Segment Open

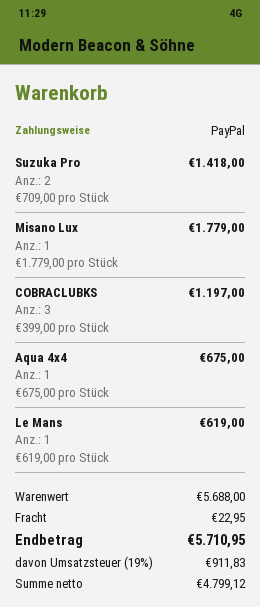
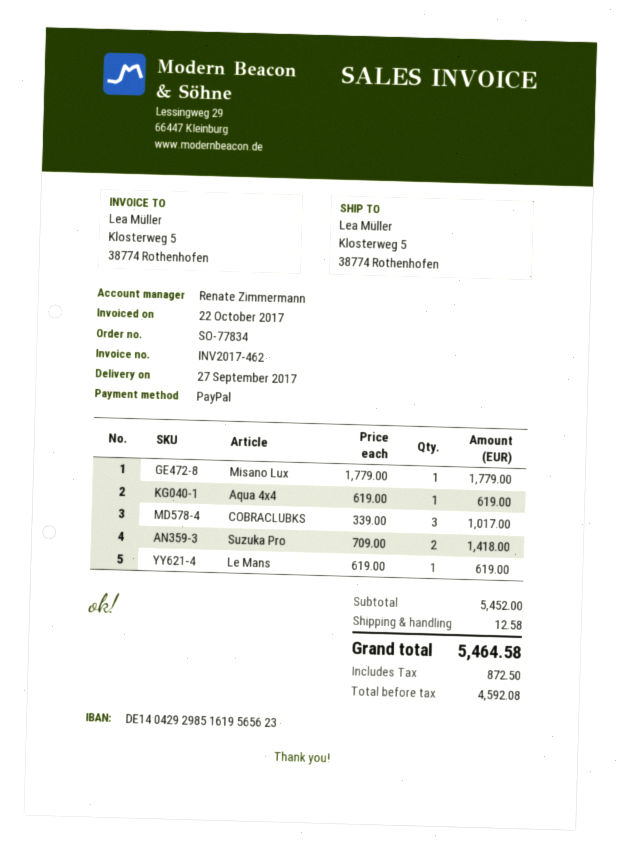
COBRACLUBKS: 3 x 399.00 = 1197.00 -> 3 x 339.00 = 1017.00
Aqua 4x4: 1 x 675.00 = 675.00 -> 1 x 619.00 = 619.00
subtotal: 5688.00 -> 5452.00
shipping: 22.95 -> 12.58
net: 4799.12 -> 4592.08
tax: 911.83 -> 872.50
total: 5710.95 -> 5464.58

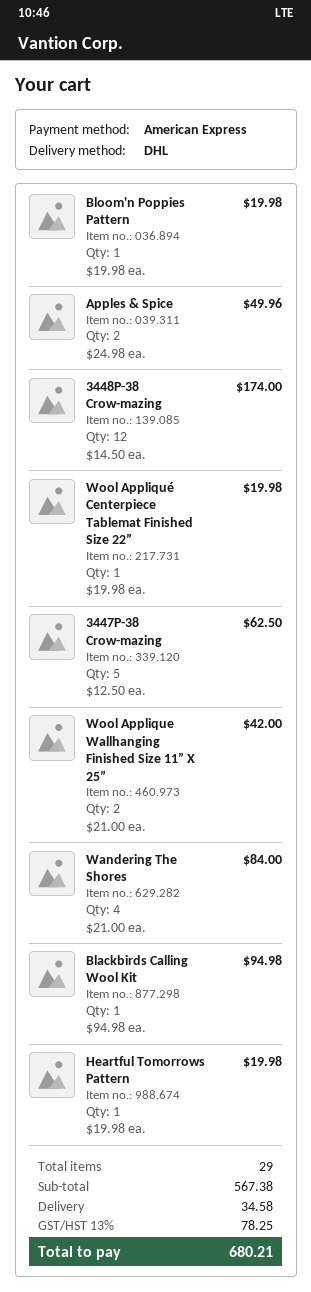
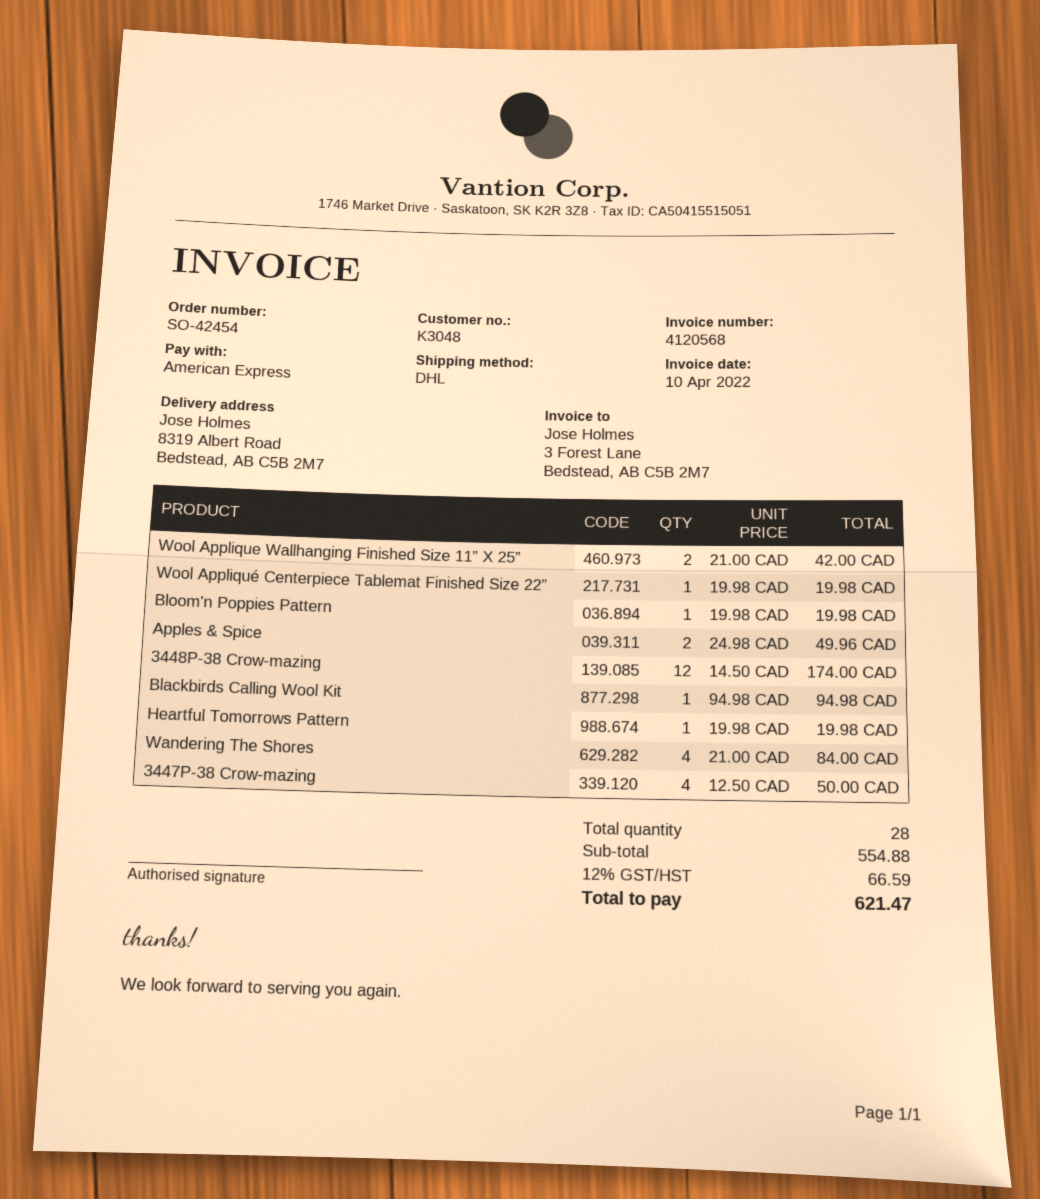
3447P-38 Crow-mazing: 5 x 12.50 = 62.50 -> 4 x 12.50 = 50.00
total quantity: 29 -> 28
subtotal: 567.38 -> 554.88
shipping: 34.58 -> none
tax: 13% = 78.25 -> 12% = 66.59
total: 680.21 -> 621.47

Segment Closed
Segment Open

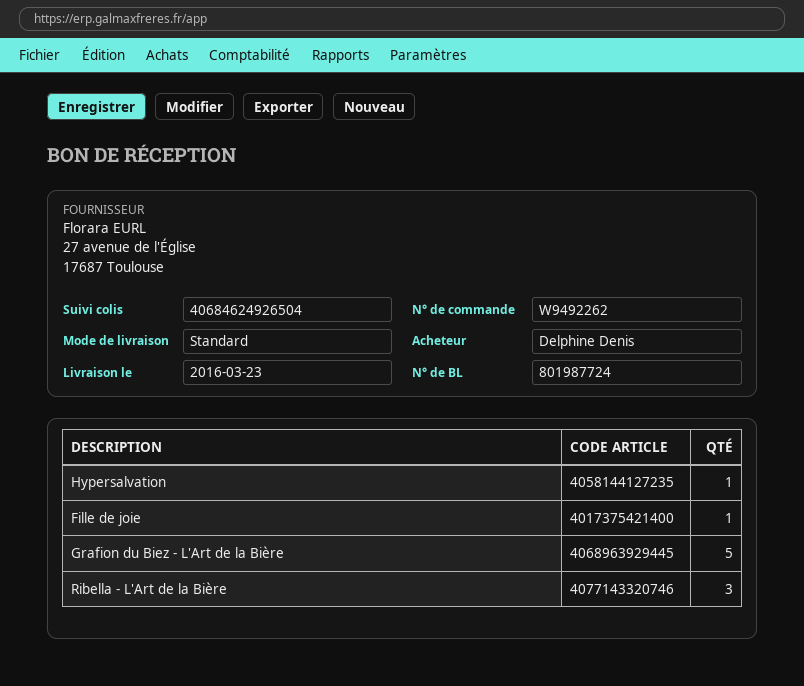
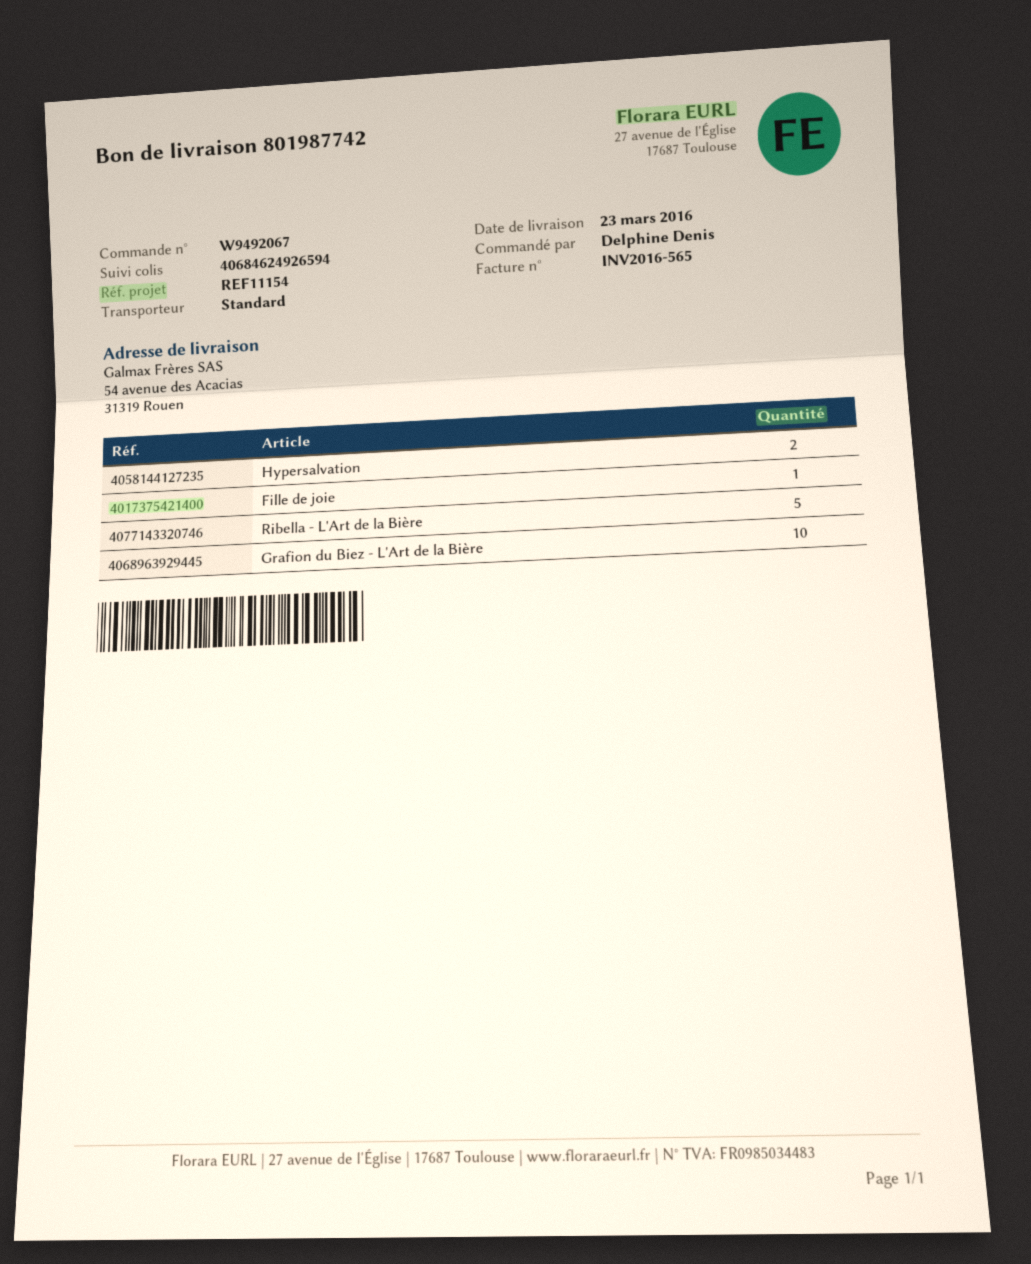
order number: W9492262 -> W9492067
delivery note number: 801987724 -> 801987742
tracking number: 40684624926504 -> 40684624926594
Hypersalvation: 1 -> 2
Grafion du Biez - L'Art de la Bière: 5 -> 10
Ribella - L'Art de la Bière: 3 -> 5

Segment Closed
Segment Open

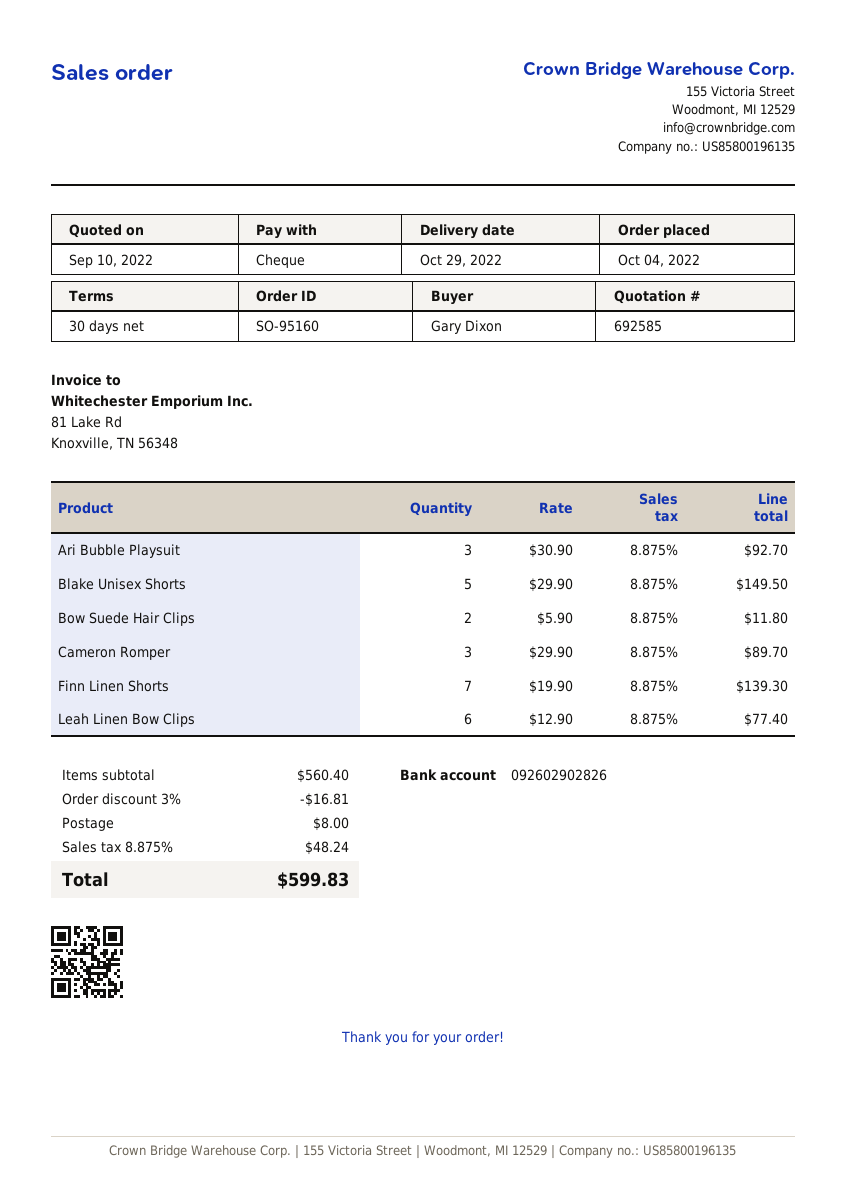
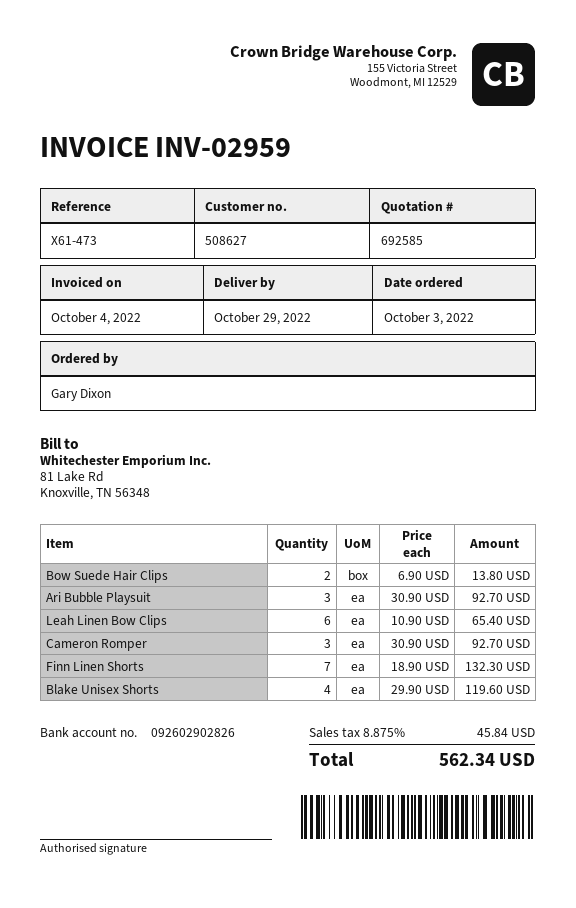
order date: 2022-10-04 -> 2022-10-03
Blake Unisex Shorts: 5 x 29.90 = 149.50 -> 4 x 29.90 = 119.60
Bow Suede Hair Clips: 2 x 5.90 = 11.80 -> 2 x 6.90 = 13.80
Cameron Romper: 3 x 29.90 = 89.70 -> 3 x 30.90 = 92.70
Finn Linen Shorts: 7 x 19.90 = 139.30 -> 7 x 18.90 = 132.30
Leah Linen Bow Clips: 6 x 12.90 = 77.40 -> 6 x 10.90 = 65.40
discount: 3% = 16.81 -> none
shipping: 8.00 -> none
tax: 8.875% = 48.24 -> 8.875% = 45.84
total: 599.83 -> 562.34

Segment Closed

=== To do ===
Start with the line above containing "COBRACLUBKS: 3 x" and end with the line containing "shipping: 34.58 -> none". Set down that stretch exactly, without any pictures.

=== Reply to the task ===
COBRACLUBKS: 3 x 399.00 = 1197.00 -> 3 x 339.00 = 1017.00
Aqua 4x4: 1 x 675.00 = 675.00 -> 1 x 619.00 = 619.00
subtotal: 5688.00 -> 5452.00
shipping: 22.95 -> 12.58
net: 4799.12 -> 4592.08
tax: 911.83 -> 872.50
total: 5710.95 -> 5464.58

3447P-38 Crow-mazing: 5 x 12.50 = 62.50 -> 4 x 12.50 = 50.00
total quantity: 29 -> 28
subtotal: 567.38 -> 554.88
shipping: 34.58 -> none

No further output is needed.